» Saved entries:
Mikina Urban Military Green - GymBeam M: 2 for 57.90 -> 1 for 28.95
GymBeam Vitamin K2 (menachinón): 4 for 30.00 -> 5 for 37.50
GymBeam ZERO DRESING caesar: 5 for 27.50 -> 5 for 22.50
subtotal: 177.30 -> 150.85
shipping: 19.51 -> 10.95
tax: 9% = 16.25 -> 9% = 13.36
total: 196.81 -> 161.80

==

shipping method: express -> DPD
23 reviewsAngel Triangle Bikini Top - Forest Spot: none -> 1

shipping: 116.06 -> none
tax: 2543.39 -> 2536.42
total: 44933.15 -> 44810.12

» Prompt:
Taking the entries above, restate exactly those lines that fall between the line with "Mikina Urban Military" and the line with "total: 196.81 -> 161.80", keeping both of those lines too.

» Expected output:
Mikina Urban Military Green - GymBeam M: 2 for 57.90 -> 1 for 28.95
GymBeam Vitamin K2 (menachinón): 4 for 30.00 -> 5 for 37.50
GymBeam ZERO DRESING caesar: 5 for 27.50 -> 5 for 22.50
subtotal: 177.30 -> 150.85
shipping: 19.51 -> 10.95
tax: 9% = 16.25 -> 9% = 13.36
total: 196.81 -> 161.80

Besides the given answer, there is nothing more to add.